Recorded data
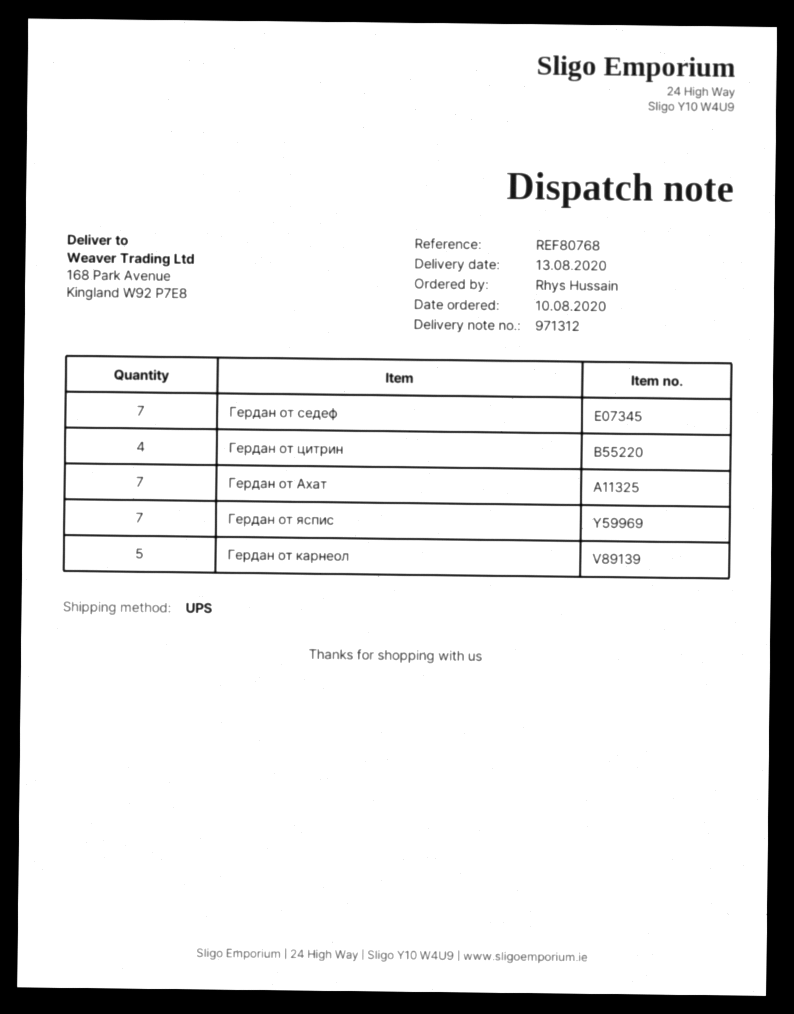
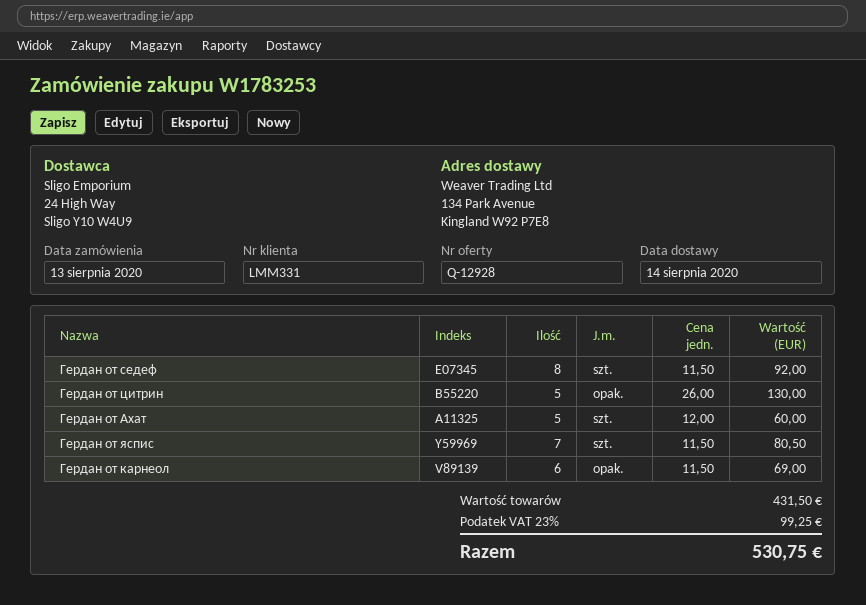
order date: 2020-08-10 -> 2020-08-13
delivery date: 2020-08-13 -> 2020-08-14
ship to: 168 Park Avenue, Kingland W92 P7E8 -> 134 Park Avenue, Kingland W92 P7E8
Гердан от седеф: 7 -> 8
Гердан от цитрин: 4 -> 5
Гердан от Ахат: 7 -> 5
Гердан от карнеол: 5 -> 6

...

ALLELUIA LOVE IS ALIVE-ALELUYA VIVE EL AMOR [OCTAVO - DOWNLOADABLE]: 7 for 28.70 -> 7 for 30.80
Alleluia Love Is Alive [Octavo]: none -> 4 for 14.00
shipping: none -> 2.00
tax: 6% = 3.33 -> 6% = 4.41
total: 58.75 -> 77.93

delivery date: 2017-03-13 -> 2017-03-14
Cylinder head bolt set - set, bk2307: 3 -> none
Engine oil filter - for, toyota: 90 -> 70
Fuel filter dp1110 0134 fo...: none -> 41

---

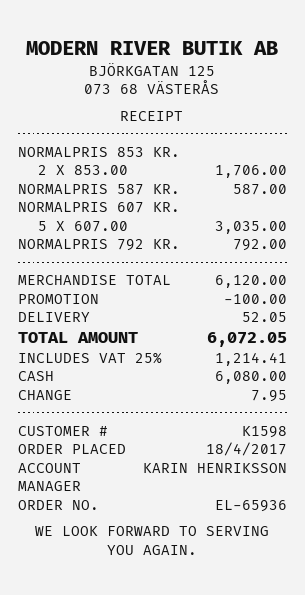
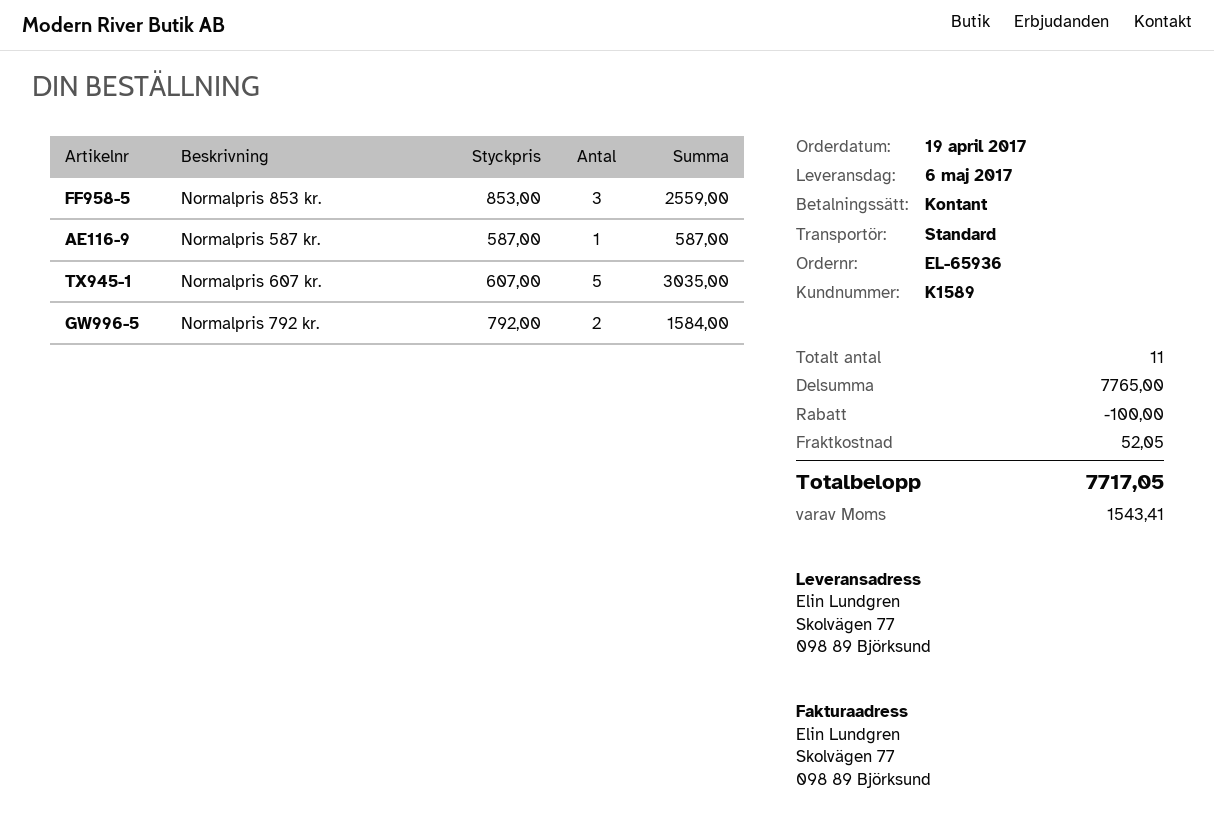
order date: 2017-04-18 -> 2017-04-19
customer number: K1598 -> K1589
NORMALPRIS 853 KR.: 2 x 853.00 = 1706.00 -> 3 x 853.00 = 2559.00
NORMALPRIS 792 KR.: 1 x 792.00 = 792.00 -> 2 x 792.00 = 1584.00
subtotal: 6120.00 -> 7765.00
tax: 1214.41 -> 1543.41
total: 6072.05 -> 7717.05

§ **Required work**:
Starting at the line above that contains "tax: 6% = 3.33 -> 6% = 4.41", write out each line exactly until the line that contains "Fuel filter dp1110 0134 fo...: none -> 41" has been written, and stop there.

§ **Solution to this exercise**:
tax: 6% = 3.33 -> 6% = 4.41
total: 58.75 -> 77.93

delivery date: 2017-03-13 -> 2017-03-14
Cylinder head bolt set - set, bk2307: 3 -> none
Engine oil filter - for, toyota: 90 -> 70
Fuel filter dp1110 0134 fo...: none -> 41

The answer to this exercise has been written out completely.